Em Antiga Alegria (Old Joy, 2006), o segundo filme da diretora, dois amigos que não se viam há muito tempo saem para acampar. É quando eles percebem que não têm muito mais em comum, e muito dessa viagem de fim de semana é passada no silêncio entre eles. Ainda há alguma coisa entre os dois — o resquício de uma amizade, ou a memória de algum tempo em que os dois passaram juntos —, mas Reichardt os observa montando uma barraca ou tomando banho nas piscinas térmicas de uma montanha. Ela observa o silêncio desconfortável dos dois, próximos um do outro, mas há anos de distância. Em Movimentos Noturnos (Night Moves, 2013), três ativistas planejam uma ação para chamar a atenção da população de uma cidade no interior dos EUA. É um thriller de cima abaixo, mas muito dele é feito com Reichardt observando as diferenças em como cada um dos personagens leva o plano em frente e como aquela missão em grupo significa coisas diferentes para cada um, que entrentam dilemas sozinhos.
Certas Mulheres (Certain Women, 2016)
Muito pouco acontece nos filmes da Kelly Reichardt, e eu tô vendo essa torcida na cara que você tá fazendo agora, mas deixa eu te garantir: existe uma diferença entre cinema lento, que é o que Reichardt faz, e muito do que alguns diretores contemporâneos acham que estão fazendo. Um dos princípios do cinema lento, como o de diretores como Michelangelo Antonioni e Andrei Tarkovsky, é que pouquíssima coisa acontece na tela, mas tudo o que acontece é essencial. É um dos segredos de Stalker, um dos clássicos do cinema soviético, que observa a natureza se movimentar até que ela pareça estranha o suficiente para parecer ser de outro mundo.
Reichardt opera no nível desses mestres, mas se foca em detalhes muito menores do dia-a-dia, e isso é algo que tá me trazendo muito conforto nesses últimos dois meses. Eu sempre gostei de como ela enxerga, como ela quer ver seus personagens enfrentando o cotidiano, e a calma que ela tem para observá-los é quase que terapêutica: seja uma trupe de colonos que atravessa o deserto em O Atalho ou uma advogada passeando pelo shopping depois de um dia estressante em Certas Mulheres, Reichardt os acompanha nos detalhes: como os colonos vão atravessar uma duna se o gado não anda para trás; ou como Laura Dern termina de comer, olha ao redor e parece que o peso do mundo cai em suas costas.

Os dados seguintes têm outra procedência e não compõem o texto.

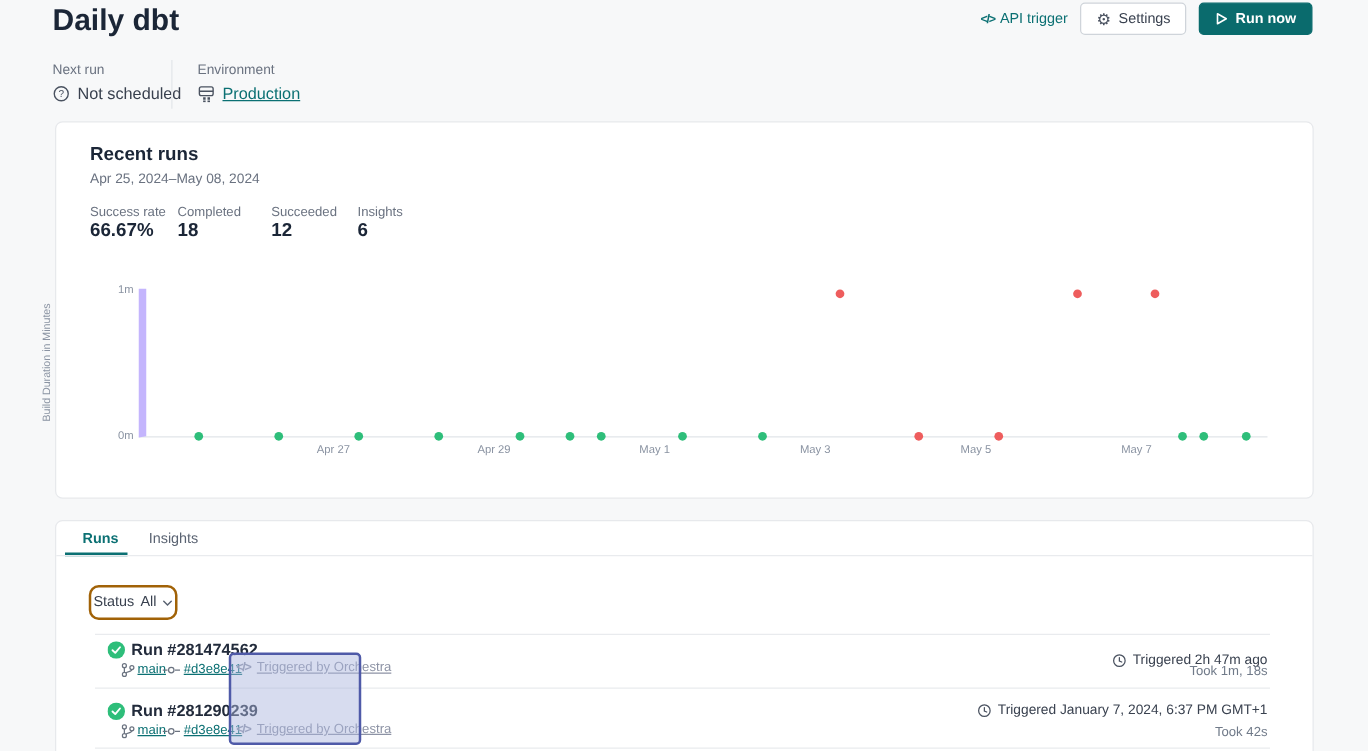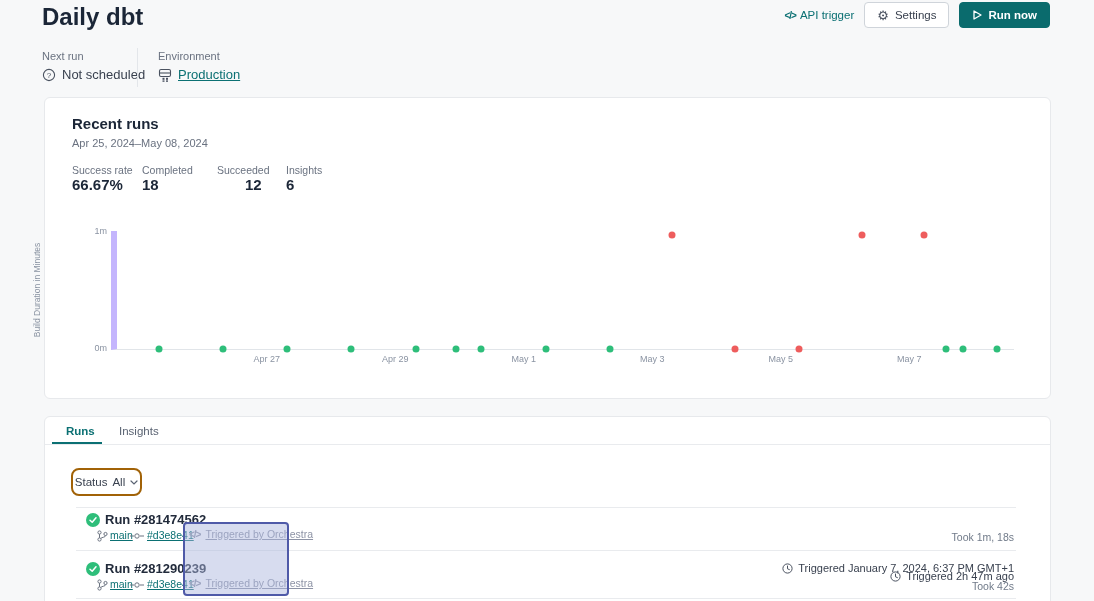"12" div.abs { margin-left: 28px -> none }
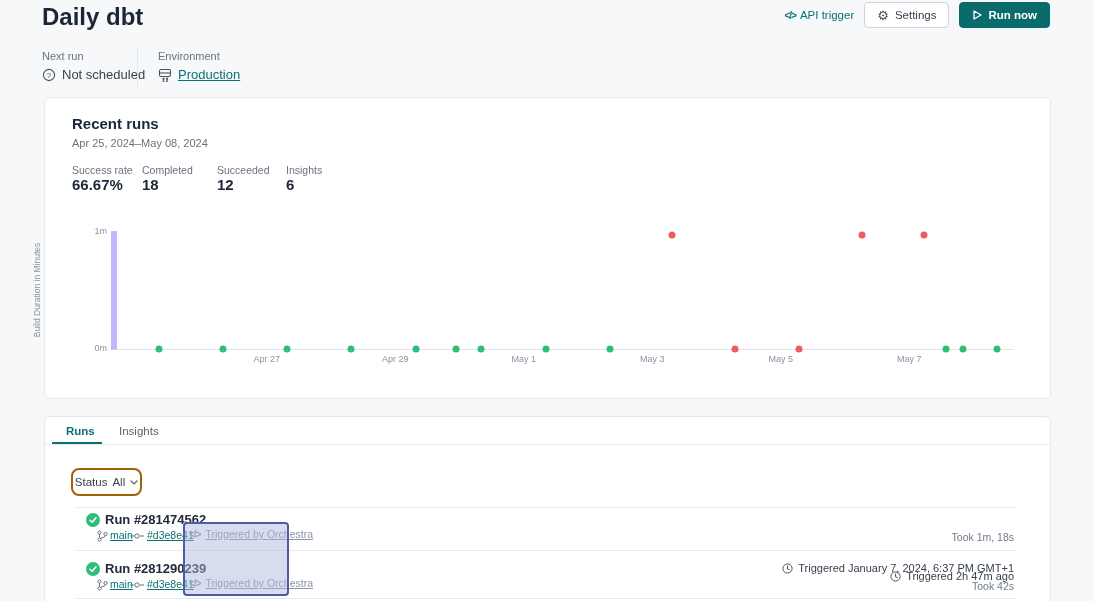"Triggered 2h 47m ago" div.right-line1 { margin-top: 48px -> none }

Todos nós vivemos nossas pequenas comédias e tragédias do cotidiano, e nesse tempo que estamos passando em casa parece que nos força a parar de olhar lá pra fora, lá pro futuro, e ter que se deparar com aquilo que nós temos agora e quem somos agora. É exatamente esse tipo de realização que emana dos filmes de Reichardt, e ver essas pessoas enfrentando elas cada um do seu jeito, com diferentes níveis de sucesso, pelo menos tá me fazendo me sentir menos sozinho.